Selborne Priory
- Interactive map of Selborne Priory

Monastery information
- Full name: Priory of St Mary, Selborne
- Order: Augustinian canons
- Established: 1233
- Disestablished: 1485

People
- Founder: Peter des Roches

Site
- Location: Selborne, Hampshire, England
- Coordinates: 51°06′14″N 0°55′21″W﻿ / ﻿51.10393°N 0.92261°W
- Visible remains: some earthworks
- Public access: no

= Selborne Priory =

Selborne Priory was a priory of Augustinian canons in Selborne, Hampshire, England.

==Foundation==
The priory was founded in 1233 by Peter des Roches, Bishop of Winchester. The bishop initially endowed the priory with lands obtained by gift from James de Acangre, James de Norton, and King Henry III. The canons had the manor of Selborne with all its privileges and the churches of Selborne, Basing and Basingstoke.

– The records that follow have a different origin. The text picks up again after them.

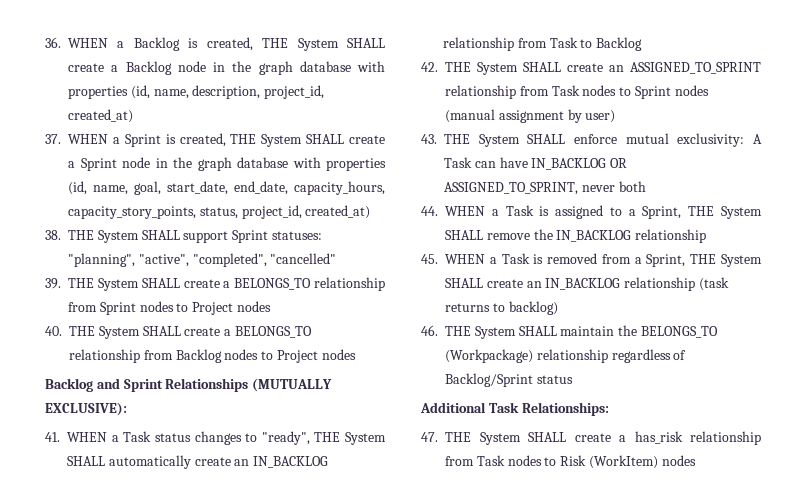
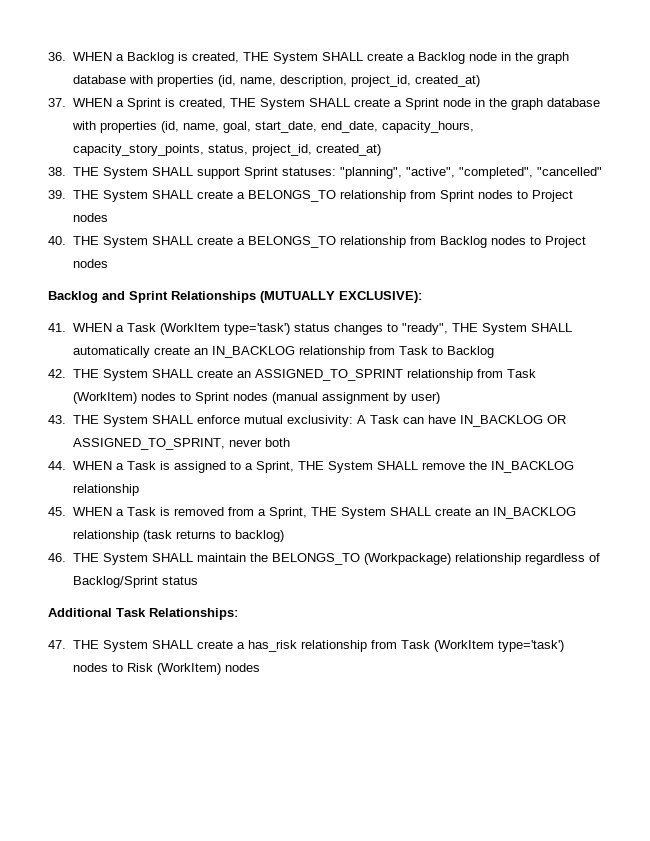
- 41. WHEN a Task status changes to "ready", THE System SHALL automatically create an IN_BACKLOG relationship from Task to Backlog
+ 41. WHEN a Task (WorkItem type='task') status changes to "ready", THE System SHALL automatically create an IN_BACKLOG relationship from Task to Backlog
- 42. THE System SHALL create an ASSIGNED_TO_SPRINT relationship from Task nodes to Sprint nodes (manual assignment by user)
+ 42. THE System SHALL create an ASSIGNED_TO_SPRINT relationship from Task (WorkItem) nodes to Sprint nodes (manual assignment by user)
- 47. THE System SHALL create a has_risk relationship from Task nodes to Risk (WorkItem) nodes
+ 47. THE System SHALL create a has_risk relationship from Task (WorkItem type='task') nodes to Risk (WorkItem) nodes

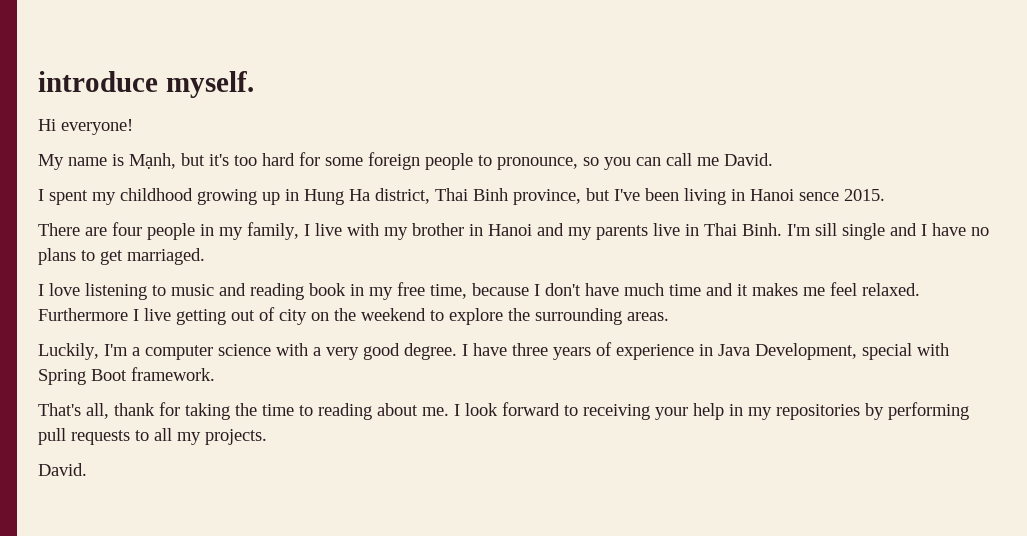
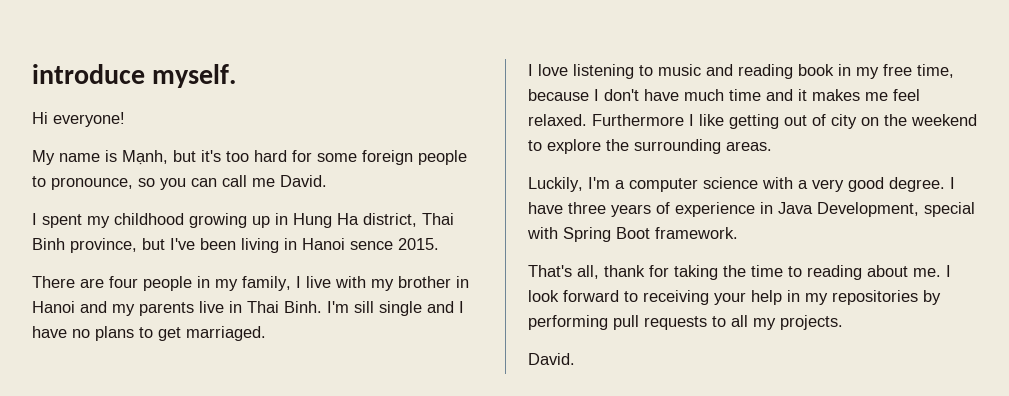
- Furthermore I live getting out of city on the weekend to explore the surrounding areas.
+ Furthermore I like getting out of city on the weekend to explore the surrounding areas.

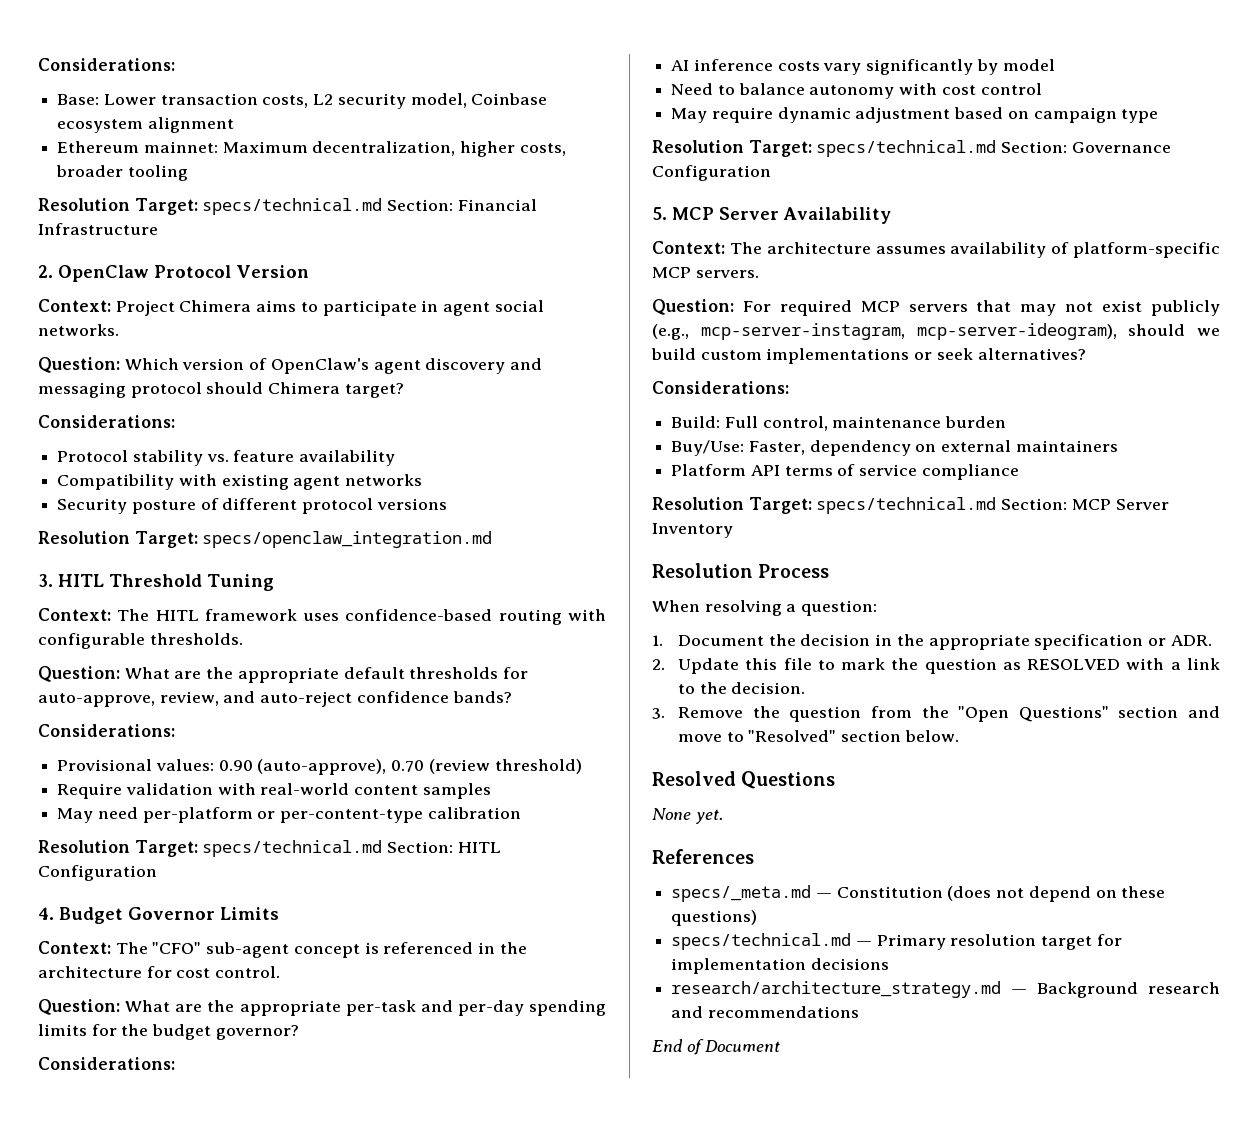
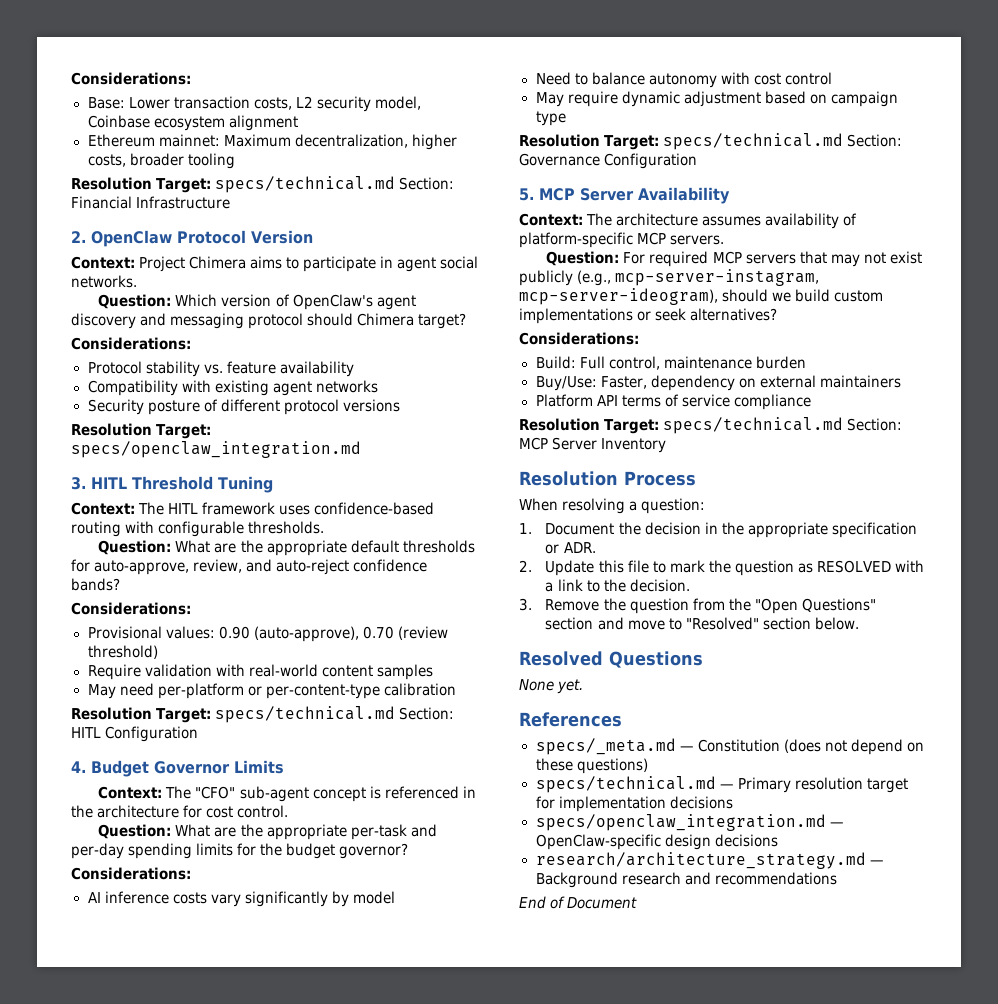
+ specs/openclaw_integration.md — OpenClaw-specific design decisions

The foundation was confirmed by Pope Gregory IX in September, 1235

==13th to 15th centuries==
The house acquired numerous small endowments over the years, but also various obligations such as the upkeep of the vicarages of the various churches. The original foundation was for fourteen canons but by the mid fifteenth century this number had fallen to just four and the priory was in serious debt.

==Dissolution==
On 21 April 1478 the general chapter of the Augustinian Order authorised a visitation by the priors of Breamore and Tortington. And on 2 September 1484 Bishop Waynflete appointed a commission for the annexing of the priory to Magdalen College, Oxford. The evidence given to the commission showed that there were no canons in residence and the buildings were dilapidated. The decree of annexation was pronounced on 11 September 1484 and confirmed in 1485.

==Post-Dissolution==
After the suppression a chantry priest was maintained by the college at Selborne, to celebrate masses for the benefactors and founders of both college and priory. The muniments of the priory were transferred to the college and kept in the Founder's Tower.

==Present day==
No visible remains of the buildings can be seen above ground. Archaeological investigations were carried out in the 1960s and 1970s finding the remains of the church, cloister and other buildings. The surviving muniments are one of the most complete sets for any religious house in the country.